▸ **What to work on**
Please reproduce the listing word for word. Pictures stay out.

▸ **Given data**
○ ○ ○

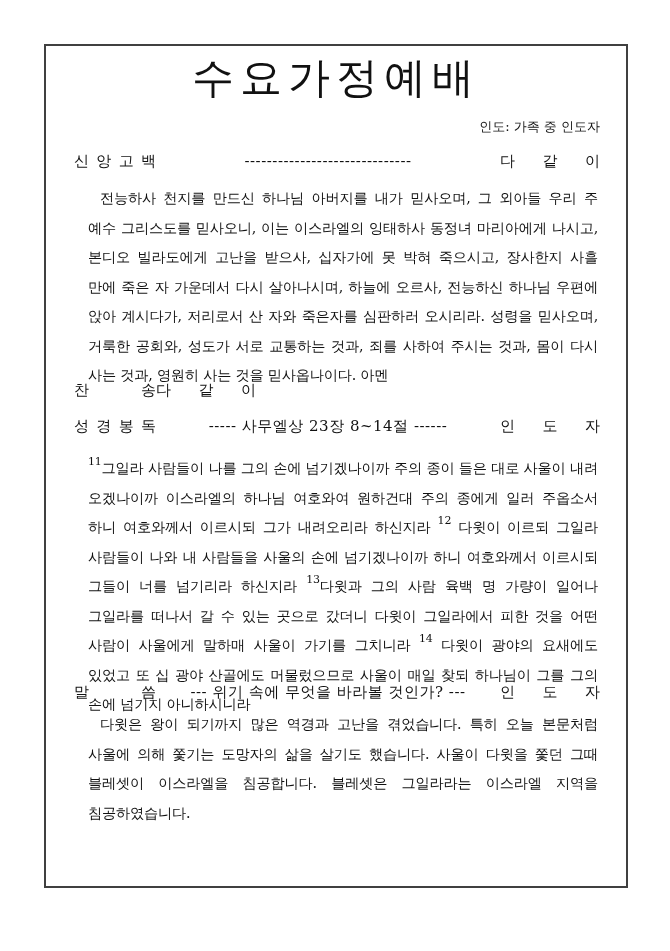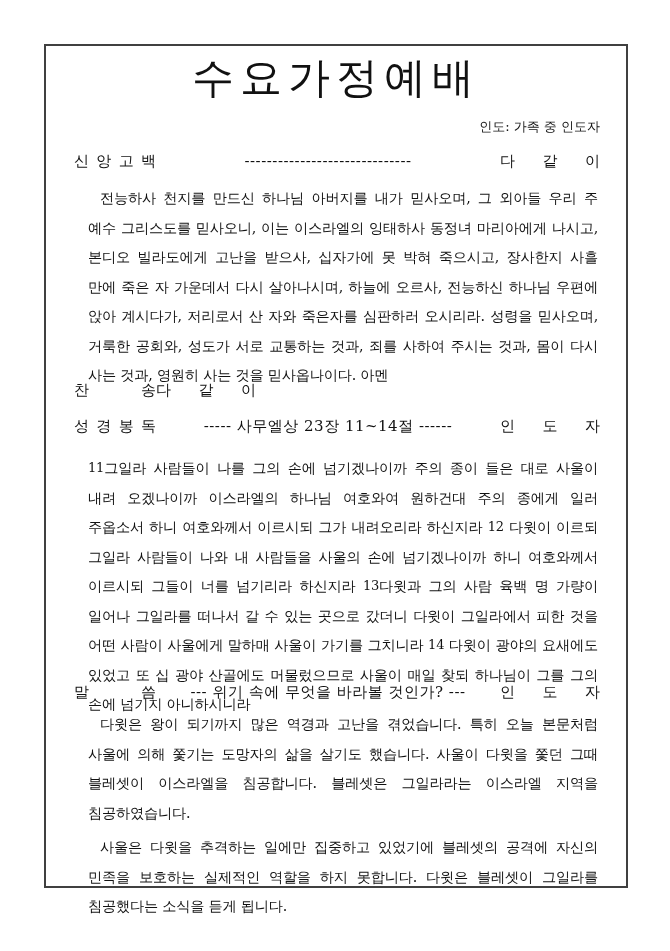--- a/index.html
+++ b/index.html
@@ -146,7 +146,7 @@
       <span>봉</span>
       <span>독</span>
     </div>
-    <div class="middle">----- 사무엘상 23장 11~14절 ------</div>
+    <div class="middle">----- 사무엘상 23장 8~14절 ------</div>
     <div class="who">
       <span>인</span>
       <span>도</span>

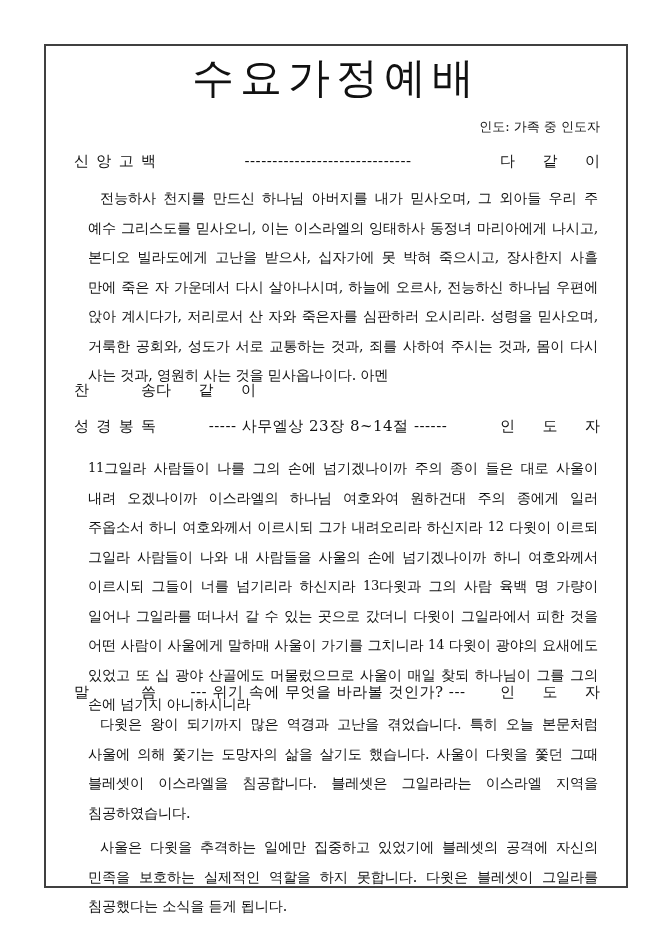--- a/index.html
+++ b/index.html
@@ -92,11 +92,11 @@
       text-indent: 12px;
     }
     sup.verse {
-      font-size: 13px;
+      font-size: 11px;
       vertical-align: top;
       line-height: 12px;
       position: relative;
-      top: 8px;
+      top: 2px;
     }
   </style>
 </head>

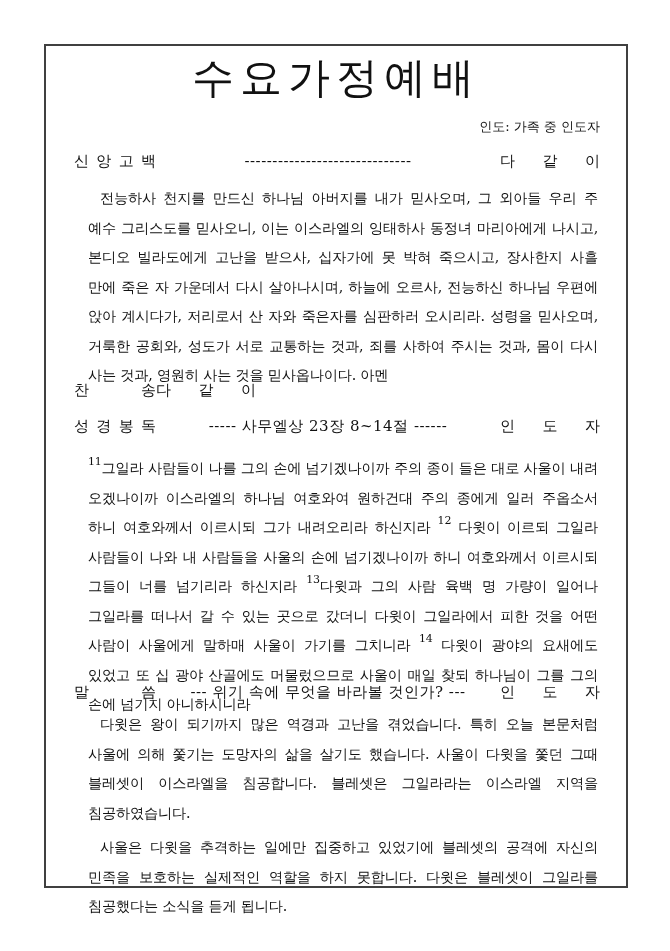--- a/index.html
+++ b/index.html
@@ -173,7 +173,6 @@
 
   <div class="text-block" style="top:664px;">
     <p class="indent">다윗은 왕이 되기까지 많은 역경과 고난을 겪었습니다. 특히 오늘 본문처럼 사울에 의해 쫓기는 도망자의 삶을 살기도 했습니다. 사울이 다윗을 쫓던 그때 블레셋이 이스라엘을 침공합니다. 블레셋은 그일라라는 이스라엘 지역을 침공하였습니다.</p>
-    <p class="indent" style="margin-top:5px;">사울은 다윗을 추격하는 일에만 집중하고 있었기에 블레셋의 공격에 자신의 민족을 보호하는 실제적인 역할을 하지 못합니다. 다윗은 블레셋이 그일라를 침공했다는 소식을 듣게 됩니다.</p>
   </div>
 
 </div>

○ ○ ○

▸ **Output for this exercise**
--- a/index.html
+++ b/index.html
@@ -146,7 +146,7 @@
       <span>봉</span>
       <span>독</span>
     </div>
-    <div class="middle">----- 사무엘상 23장 11~14절 ------</div>
+    <div class="middle">----- 사무엘상 23장 8~14절 ------</div>
     <div class="who">
       <span>인</span>
       <span>도</span>

--- a/index.html
+++ b/index.html
@@ -92,11 +92,11 @@
       text-indent: 12px;
     }
     sup.verse {
-      font-size: 13px;
+      font-size: 11px;
       vertical-align: top;
       line-height: 12px;
       position: relative;
-      top: 8px;
+      top: 2px;
     }
   </style>
 </head>

--- a/index.html
+++ b/index.html
@@ -173,7 +173,6 @@
 
   <div class="text-block" style="top:664px;">
     <p class="indent">다윗은 왕이 되기까지 많은 역경과 고난을 겪었습니다. 특히 오늘 본문처럼 사울에 의해 쫓기는 도망자의 삶을 살기도 했습니다. 사울이 다윗을 쫓던 그때 블레셋이 이스라엘을 침공합니다. 블레셋은 그일라라는 이스라엘 지역을 침공하였습니다.</p>
-    <p class="indent" style="margin-top:5px;">사울은 다윗을 추격하는 일에만 집중하고 있었기에 블레셋의 공격에 자신의 민족을 보호하는 실제적인 역할을 하지 못합니다. 다윗은 블레셋이 그일라를 침공했다는 소식을 듣게 됩니다.</p>
   </div>
 
 </div>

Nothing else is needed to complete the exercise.